Yelp/zygote

messages from dead workers

Closed this issue · 2 comments

From master:

    elif msg_type is message.MessageHTTPBegin:
        # a worker started servicing an HTTP request
        worker = self.zygote_collection.get_worker(msg.pid)
        worker.start_request(msg.remote_ip, msg.http_line)
    elif msg_type is message.MessageHTTPEnd:
        # a worker finished servicing an HTTP request
        worker = self.zygote_collection.get_worker(msg.pid)
        worker.end_request()
        if self.max_requests is not None and worker.request_count >= self.max_requests:
            log.info('child %d reached max_requests %d, killing it', worker.pid, self.max_requests)
            os.kill(worker.pid, signal.SIGQUIT)

If the worker dies after sending the message we'll be calling methods on NoneType objects.

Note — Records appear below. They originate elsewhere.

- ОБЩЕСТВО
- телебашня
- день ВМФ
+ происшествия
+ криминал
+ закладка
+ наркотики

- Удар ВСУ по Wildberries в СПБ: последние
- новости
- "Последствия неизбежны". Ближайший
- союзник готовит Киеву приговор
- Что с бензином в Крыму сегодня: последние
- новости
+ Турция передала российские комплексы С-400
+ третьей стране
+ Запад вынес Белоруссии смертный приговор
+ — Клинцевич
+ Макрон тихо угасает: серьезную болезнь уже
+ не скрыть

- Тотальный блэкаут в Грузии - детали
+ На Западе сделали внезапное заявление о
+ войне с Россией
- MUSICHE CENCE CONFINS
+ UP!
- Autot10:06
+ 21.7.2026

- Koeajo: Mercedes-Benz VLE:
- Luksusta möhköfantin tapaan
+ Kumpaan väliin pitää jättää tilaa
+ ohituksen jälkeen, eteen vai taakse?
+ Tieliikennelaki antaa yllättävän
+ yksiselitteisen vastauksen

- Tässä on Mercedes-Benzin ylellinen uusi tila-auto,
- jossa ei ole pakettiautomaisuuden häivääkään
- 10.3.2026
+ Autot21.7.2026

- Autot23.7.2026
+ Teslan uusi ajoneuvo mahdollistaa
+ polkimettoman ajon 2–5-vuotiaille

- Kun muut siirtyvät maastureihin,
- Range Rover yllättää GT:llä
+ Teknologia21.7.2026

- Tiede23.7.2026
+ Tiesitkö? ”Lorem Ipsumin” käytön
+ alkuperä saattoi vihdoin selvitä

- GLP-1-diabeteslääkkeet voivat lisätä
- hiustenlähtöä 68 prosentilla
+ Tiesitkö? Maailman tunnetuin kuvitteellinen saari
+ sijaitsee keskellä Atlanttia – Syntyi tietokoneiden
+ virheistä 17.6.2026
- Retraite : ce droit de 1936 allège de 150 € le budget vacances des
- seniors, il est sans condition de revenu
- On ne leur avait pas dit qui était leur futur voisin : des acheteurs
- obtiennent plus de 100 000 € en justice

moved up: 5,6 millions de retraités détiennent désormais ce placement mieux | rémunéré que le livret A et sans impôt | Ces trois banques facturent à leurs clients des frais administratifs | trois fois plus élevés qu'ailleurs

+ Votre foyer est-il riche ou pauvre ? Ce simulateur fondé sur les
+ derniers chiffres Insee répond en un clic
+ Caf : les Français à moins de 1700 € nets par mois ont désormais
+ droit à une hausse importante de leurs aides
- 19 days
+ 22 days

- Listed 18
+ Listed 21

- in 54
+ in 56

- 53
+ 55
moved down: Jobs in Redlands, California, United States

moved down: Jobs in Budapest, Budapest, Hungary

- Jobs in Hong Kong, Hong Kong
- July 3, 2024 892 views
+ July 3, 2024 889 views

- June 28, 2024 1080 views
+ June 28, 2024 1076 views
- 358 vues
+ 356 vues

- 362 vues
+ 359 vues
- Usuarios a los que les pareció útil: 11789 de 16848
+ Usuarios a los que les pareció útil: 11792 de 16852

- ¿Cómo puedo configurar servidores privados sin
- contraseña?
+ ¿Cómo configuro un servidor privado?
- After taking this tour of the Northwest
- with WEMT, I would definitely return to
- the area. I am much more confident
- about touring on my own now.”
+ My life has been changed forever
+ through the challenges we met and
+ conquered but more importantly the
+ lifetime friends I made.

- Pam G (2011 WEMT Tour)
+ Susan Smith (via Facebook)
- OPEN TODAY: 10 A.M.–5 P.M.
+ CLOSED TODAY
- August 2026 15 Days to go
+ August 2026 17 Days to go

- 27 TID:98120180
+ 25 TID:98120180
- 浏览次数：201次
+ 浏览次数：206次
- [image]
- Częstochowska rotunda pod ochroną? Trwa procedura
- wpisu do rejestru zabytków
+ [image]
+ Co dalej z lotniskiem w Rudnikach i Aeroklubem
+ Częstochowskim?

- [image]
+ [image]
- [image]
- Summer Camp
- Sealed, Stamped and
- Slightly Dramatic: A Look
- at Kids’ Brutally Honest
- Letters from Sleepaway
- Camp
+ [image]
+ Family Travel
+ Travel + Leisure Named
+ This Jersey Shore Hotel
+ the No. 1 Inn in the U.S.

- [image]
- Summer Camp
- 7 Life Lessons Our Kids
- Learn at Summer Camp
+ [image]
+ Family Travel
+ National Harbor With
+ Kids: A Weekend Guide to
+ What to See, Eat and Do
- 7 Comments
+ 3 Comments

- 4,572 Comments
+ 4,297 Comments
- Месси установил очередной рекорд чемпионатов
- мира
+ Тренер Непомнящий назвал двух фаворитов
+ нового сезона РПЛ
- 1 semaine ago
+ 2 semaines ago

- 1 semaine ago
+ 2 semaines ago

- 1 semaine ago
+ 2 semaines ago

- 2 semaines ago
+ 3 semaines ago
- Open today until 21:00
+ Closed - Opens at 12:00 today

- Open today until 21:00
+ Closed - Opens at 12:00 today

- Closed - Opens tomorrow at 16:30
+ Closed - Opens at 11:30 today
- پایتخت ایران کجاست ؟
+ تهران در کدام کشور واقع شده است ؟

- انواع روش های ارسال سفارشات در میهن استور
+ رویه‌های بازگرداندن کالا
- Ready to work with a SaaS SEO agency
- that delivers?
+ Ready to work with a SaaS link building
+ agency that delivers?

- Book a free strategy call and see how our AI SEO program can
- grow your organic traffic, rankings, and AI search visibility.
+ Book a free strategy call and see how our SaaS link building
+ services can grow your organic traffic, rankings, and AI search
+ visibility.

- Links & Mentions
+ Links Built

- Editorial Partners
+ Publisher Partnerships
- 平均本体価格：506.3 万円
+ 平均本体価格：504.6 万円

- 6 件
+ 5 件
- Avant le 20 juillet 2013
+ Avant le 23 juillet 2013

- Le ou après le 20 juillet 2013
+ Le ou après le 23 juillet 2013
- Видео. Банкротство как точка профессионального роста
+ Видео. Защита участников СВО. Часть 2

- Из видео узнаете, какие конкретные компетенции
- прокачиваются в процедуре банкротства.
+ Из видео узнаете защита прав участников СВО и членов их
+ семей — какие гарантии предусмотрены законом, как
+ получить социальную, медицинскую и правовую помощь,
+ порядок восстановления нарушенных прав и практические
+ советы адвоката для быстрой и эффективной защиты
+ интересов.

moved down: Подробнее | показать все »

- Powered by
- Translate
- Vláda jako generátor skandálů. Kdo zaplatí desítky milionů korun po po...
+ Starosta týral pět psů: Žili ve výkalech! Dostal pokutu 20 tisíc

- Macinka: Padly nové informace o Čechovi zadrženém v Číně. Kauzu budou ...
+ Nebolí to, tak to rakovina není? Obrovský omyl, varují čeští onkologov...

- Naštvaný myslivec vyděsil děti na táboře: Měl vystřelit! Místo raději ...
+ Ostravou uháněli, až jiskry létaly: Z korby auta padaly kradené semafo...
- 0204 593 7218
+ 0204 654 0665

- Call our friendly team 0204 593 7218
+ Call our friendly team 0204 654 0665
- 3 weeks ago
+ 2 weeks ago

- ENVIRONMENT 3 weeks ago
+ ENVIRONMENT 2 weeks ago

Different types of traces I got forcing this situation:

Traceback (most recent call last):
File "zygote/util.py", line 278, in wrapped_handler
handler(_args, *_kwargs)
File "zygote/master.py", line 249, in recv_protocol_msg
worker.start_request(msg.remote_ip, msg.http_line)
AttributeError: 'NoneType' object has no attribute 'start_request'

Traceback (most recent call last):
File "zygote/util.py", line 278, in wrapped_handler
handler(_args, *_kwargs)
File "zygote/master.py", line 253, in recv_protocol_msg
worker.end_request()
AttributeError: 'NoneType' object has no attribute 'end_request'

Traceback (most recent call last):
File "/home/bmetin/repos/tornado_env/lib/python2.6/site-packages/tornado/ioloop.py", line 421, in _run_callback
callback()
File "zygote/master.py", line 295, in transition_idle_workers
self.kill_zygote(z)
File "zygote/master.py", line 303, in kill_zygote
os.kill(zygote.pid, signal.SIGQUIT)
OSError: [Errno 3] No such process

Traceback (most recent call last):
File "zygote/util.py", line 278, in wrapped_handler
handler(_args, *_kwargs)
File "zygote/master.py", line 217, in recv_protocol_msg
self.zygote_collection[msg.worker_ppid].add_worker(msg.pid, msg.time_created)
File "zygote/accounting.py", line 215, in getitem
return self.zygote_map[pid]
KeyError: 29531

fixed with #44